Input material =>
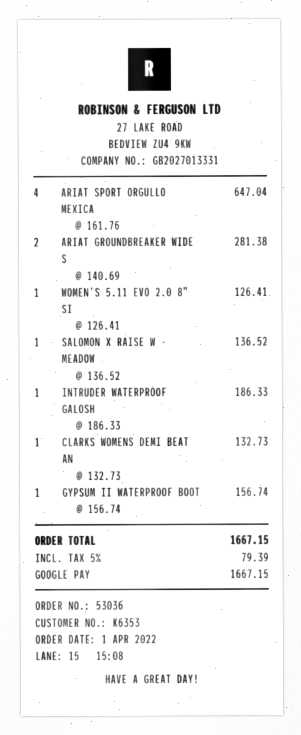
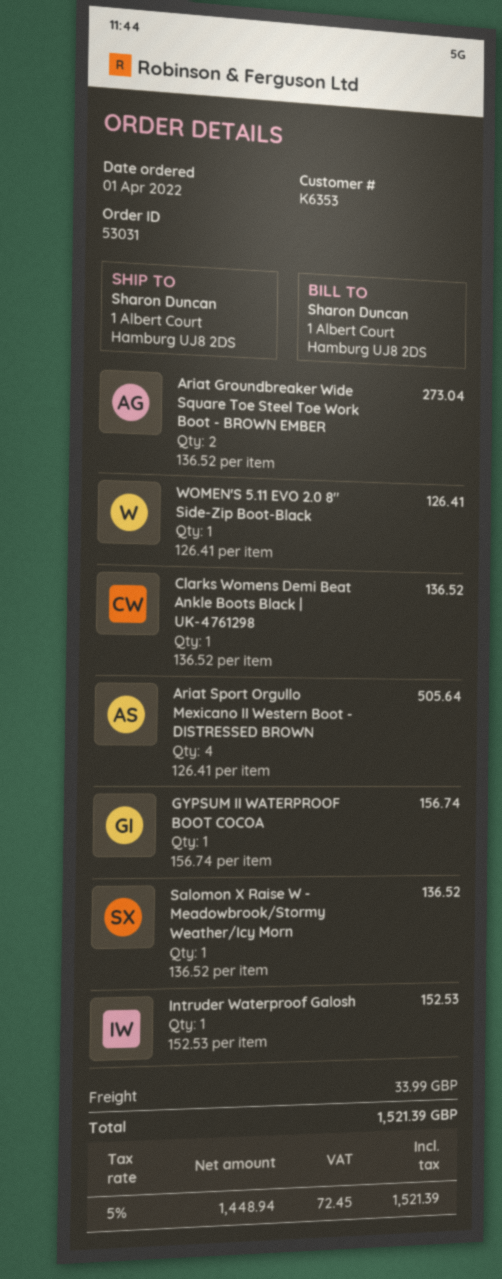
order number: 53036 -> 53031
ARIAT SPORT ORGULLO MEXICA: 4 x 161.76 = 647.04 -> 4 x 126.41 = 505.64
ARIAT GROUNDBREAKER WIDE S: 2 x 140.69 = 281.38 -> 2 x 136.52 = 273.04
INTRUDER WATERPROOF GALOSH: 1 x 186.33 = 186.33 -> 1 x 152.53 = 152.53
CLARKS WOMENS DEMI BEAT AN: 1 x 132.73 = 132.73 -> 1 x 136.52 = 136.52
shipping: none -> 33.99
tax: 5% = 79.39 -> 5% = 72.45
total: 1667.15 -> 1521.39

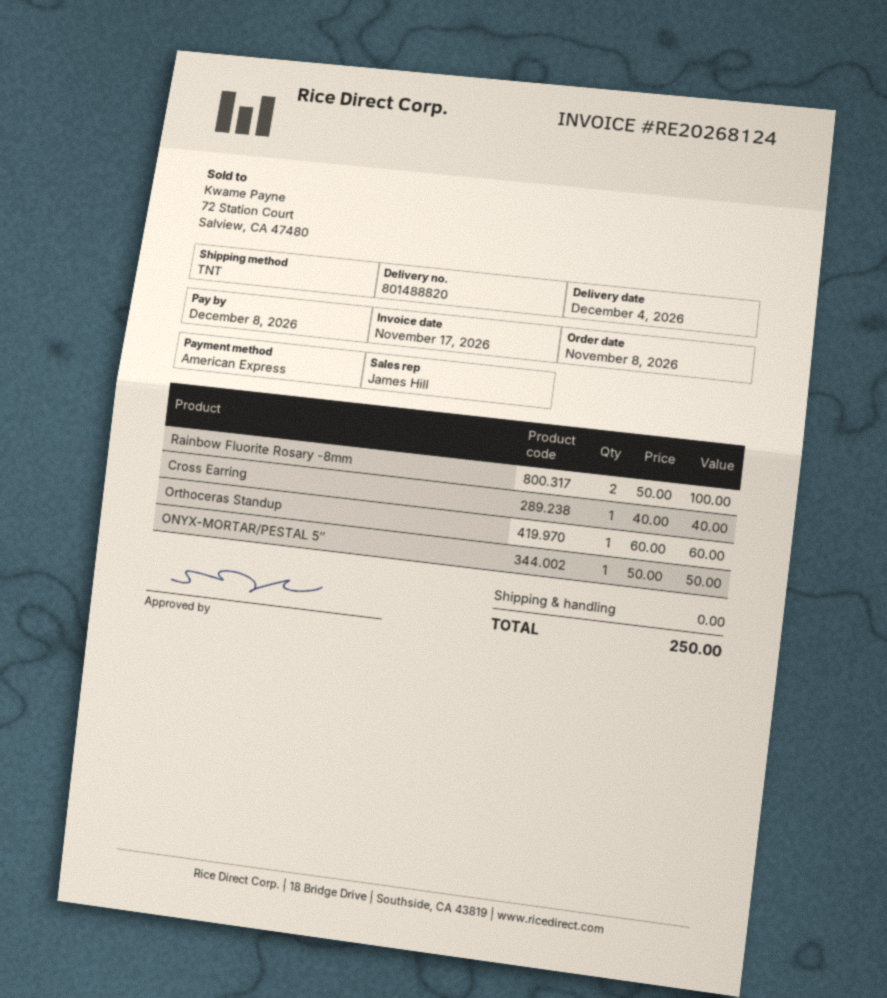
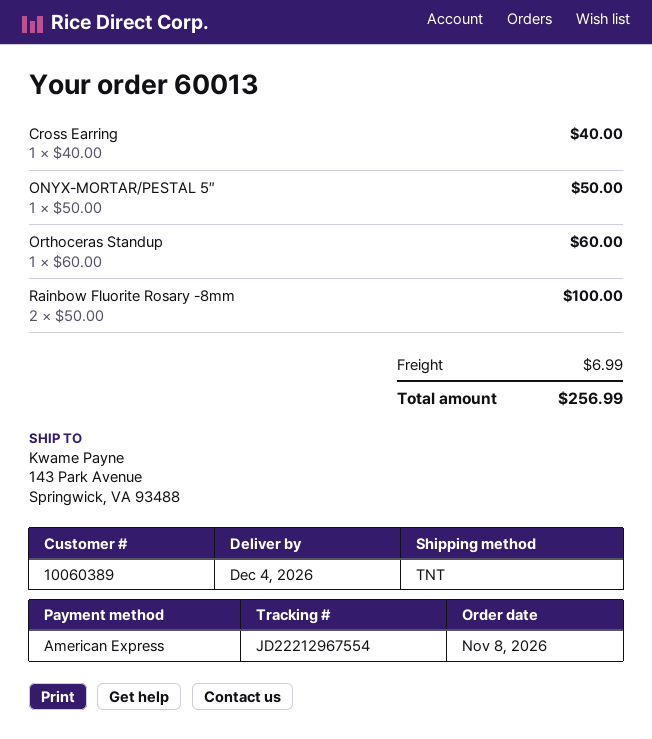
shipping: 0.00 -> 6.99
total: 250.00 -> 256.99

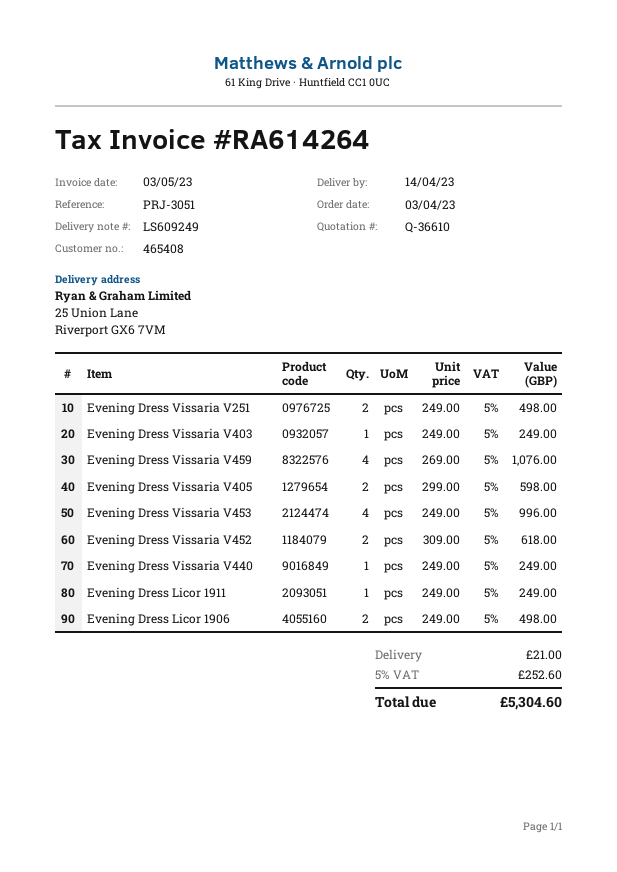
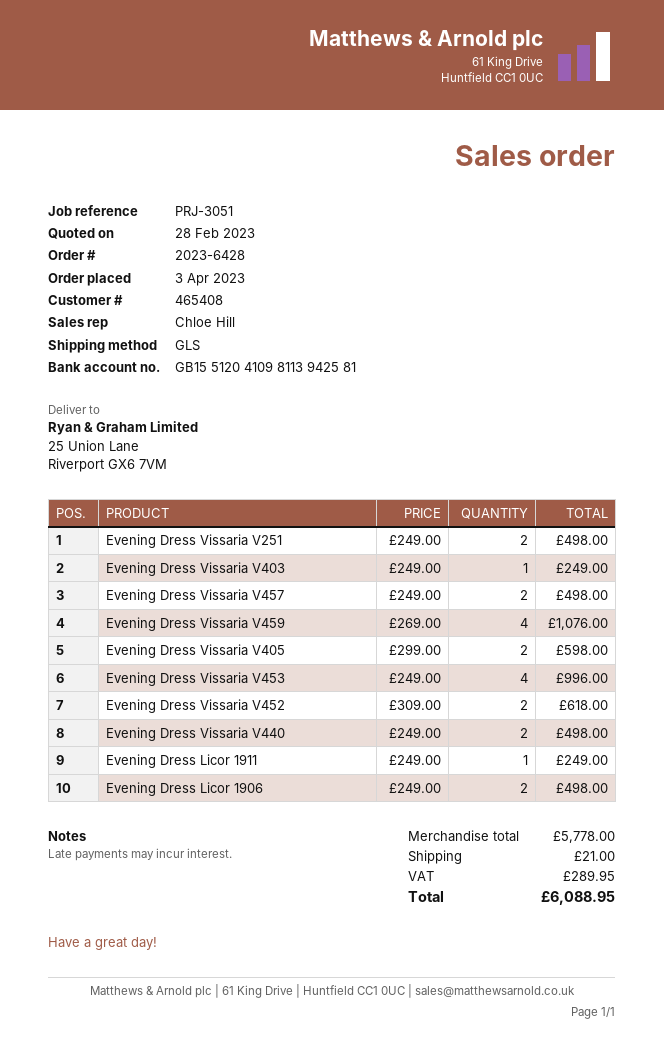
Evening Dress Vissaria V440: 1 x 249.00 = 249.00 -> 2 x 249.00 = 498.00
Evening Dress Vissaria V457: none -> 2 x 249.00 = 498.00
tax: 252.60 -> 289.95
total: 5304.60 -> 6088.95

Problem description => I would like the data copied exactly as it stands, with no pictures included.

Problem solution =>
order number: 53036 -> 53031
ARIAT SPORT ORGULLO MEXICA: 4 x 161.76 = 647.04 -> 4 x 126.41 = 505.64
ARIAT GROUNDBREAKER WIDE S: 2 x 140.69 = 281.38 -> 2 x 136.52 = 273.04
INTRUDER WATERPROOF GALOSH: 1 x 186.33 = 186.33 -> 1 x 152.53 = 152.53
CLARKS WOMENS DEMI BEAT AN: 1 x 132.73 = 132.73 -> 1 x 136.52 = 136.52
shipping: none -> 33.99
tax: 5% = 79.39 -> 5% = 72.45
total: 1667.15 -> 1521.39

shipping: 0.00 -> 6.99
total: 250.00 -> 256.99

Evening Dress Vissaria V440: 1 x 249.00 = 249.00 -> 2 x 249.00 = 498.00
Evening Dress Vissaria V457: none -> 2 x 249.00 = 498.00
tax: 252.60 -> 289.95
total: 5304.60 -> 6088.95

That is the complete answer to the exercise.